→ YOUR TASK:
Output, word for word, the line that contains "subtotal: 1133.50 -> 1195.46" and all lines after it in the records below, omitting pictures.

→ TASK INPUT:

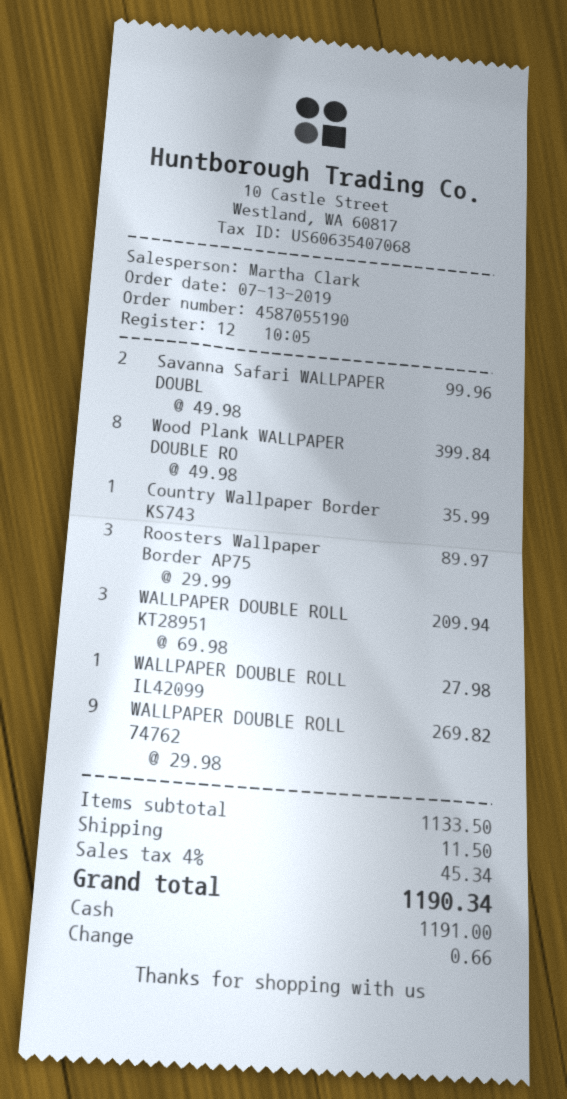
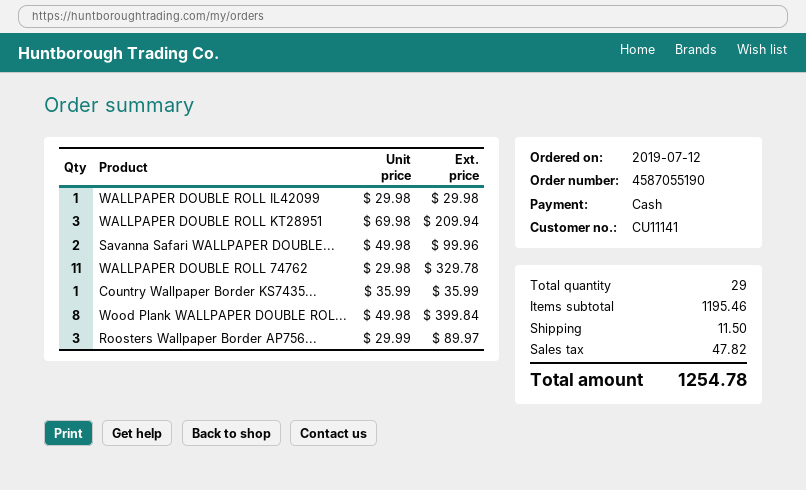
order date: 2019-07-13 -> 2019-07-12
WALLPAPER DOUBLE ROLL IL42099: 1 x 27.98 = 27.98 -> 1 x 29.98 = 29.98
WALLPAPER DOUBLE ROLL 74762: 9 x 29.98 = 269.82 -> 11 x 29.98 = 329.78
subtotal: 1133.50 -> 1195.46
tax: 45.34 -> 47.82
total: 1190.34 -> 1254.78

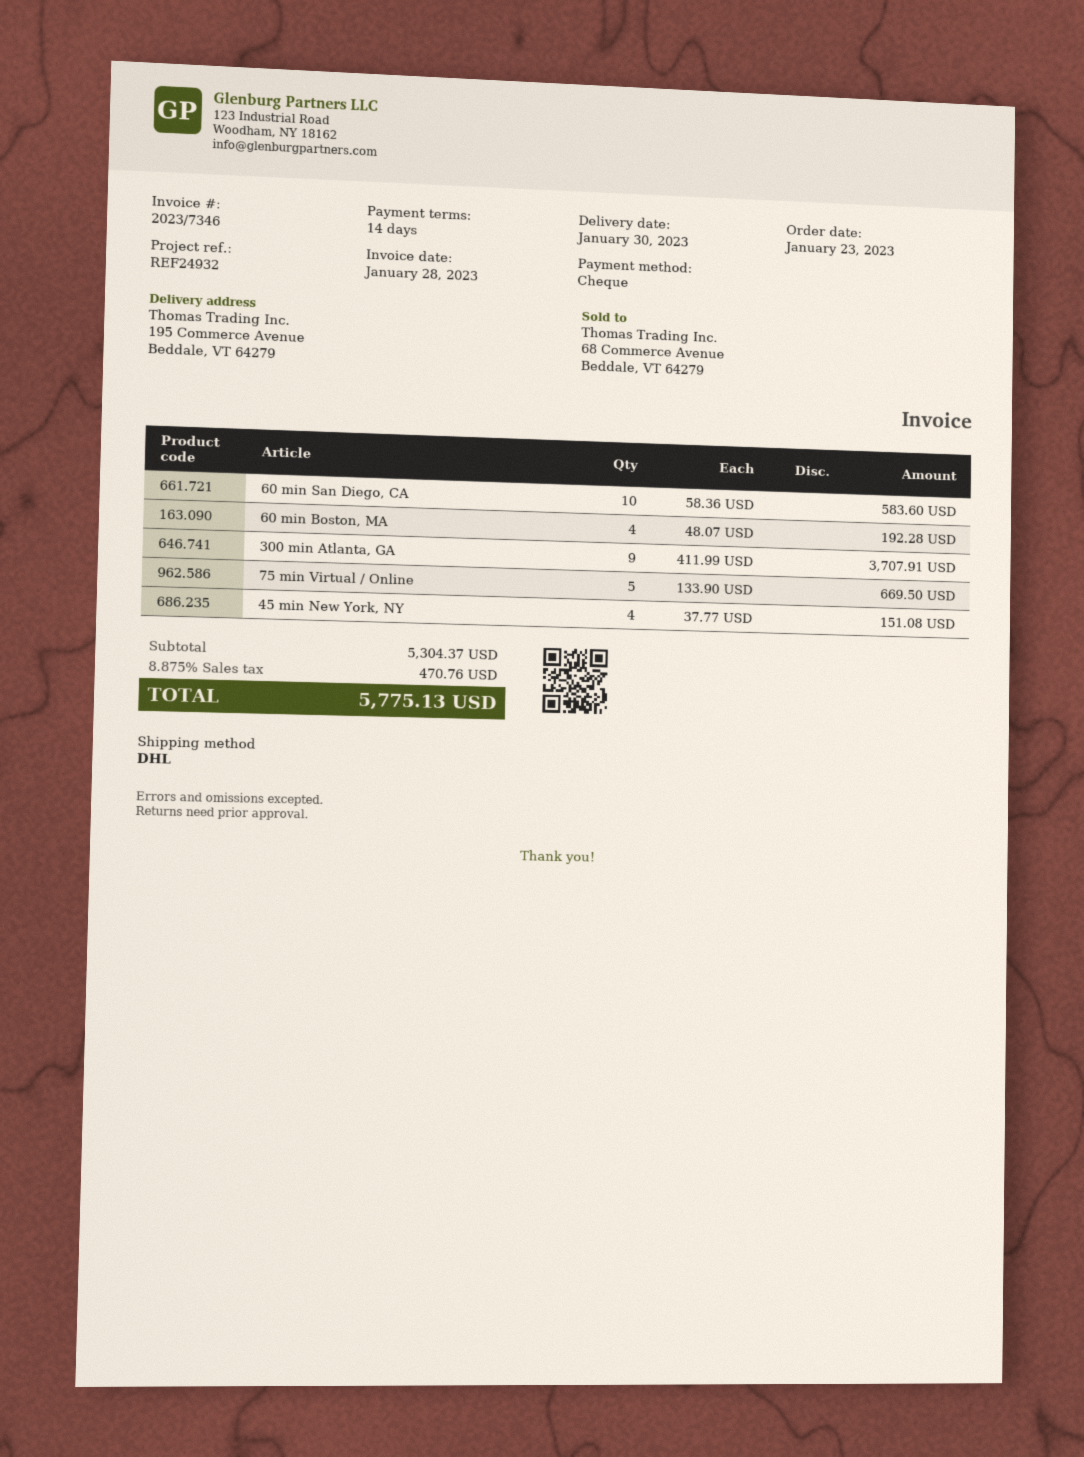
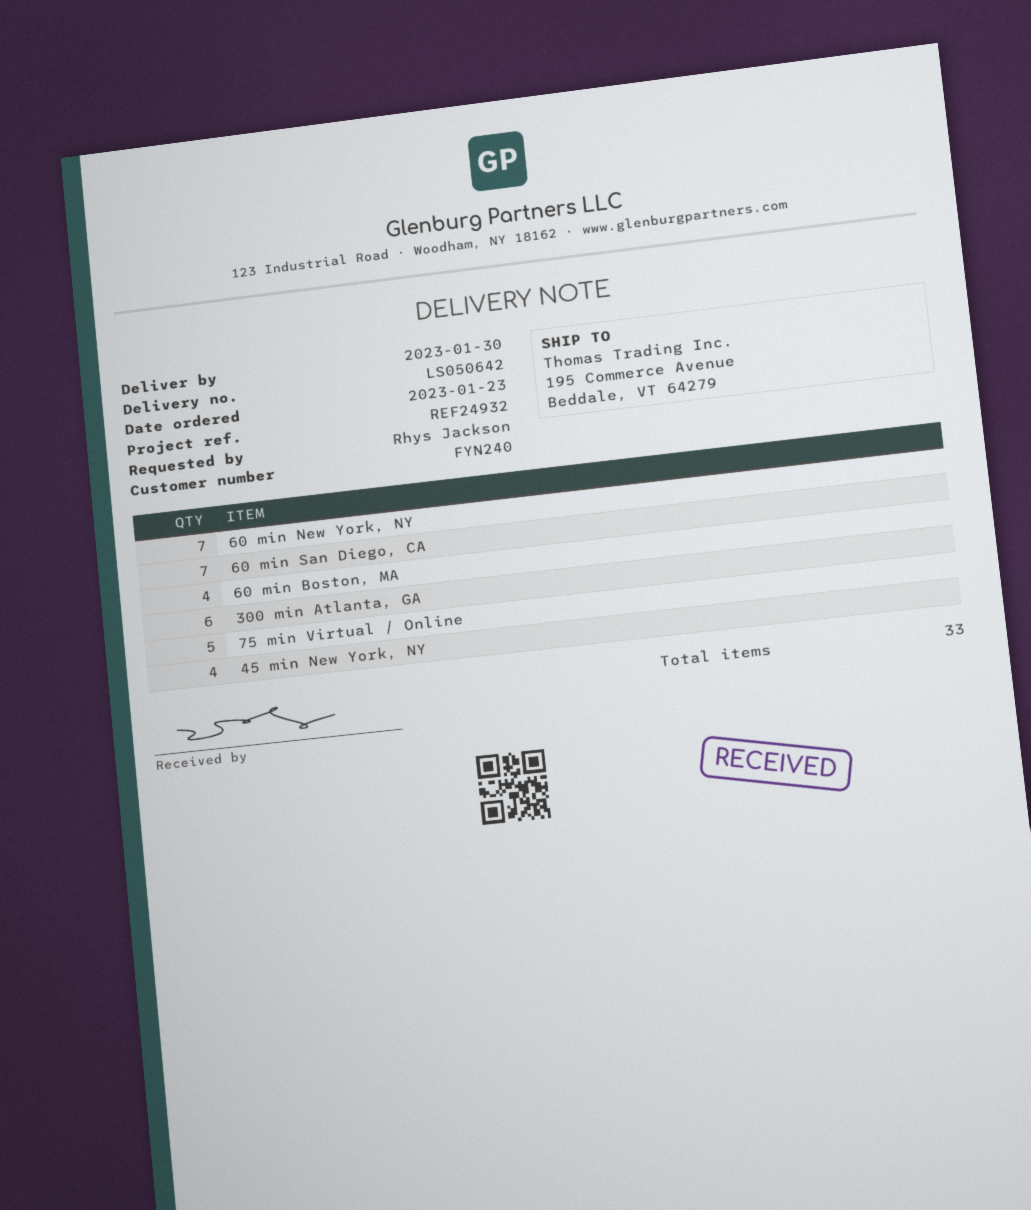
60 min San Diego, CA: 10 -> 7
300 min Atlanta, GA: 9 -> 6
60 min New York, NY: none -> 7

→ EXPECTED ANSWER:
subtotal: 1133.50 -> 1195.46
tax: 45.34 -> 47.82
total: 1190.34 -> 1254.78

60 min San Diego, CA: 10 -> 7
300 min Atlanta, GA: 9 -> 6
60 min New York, NY: none -> 7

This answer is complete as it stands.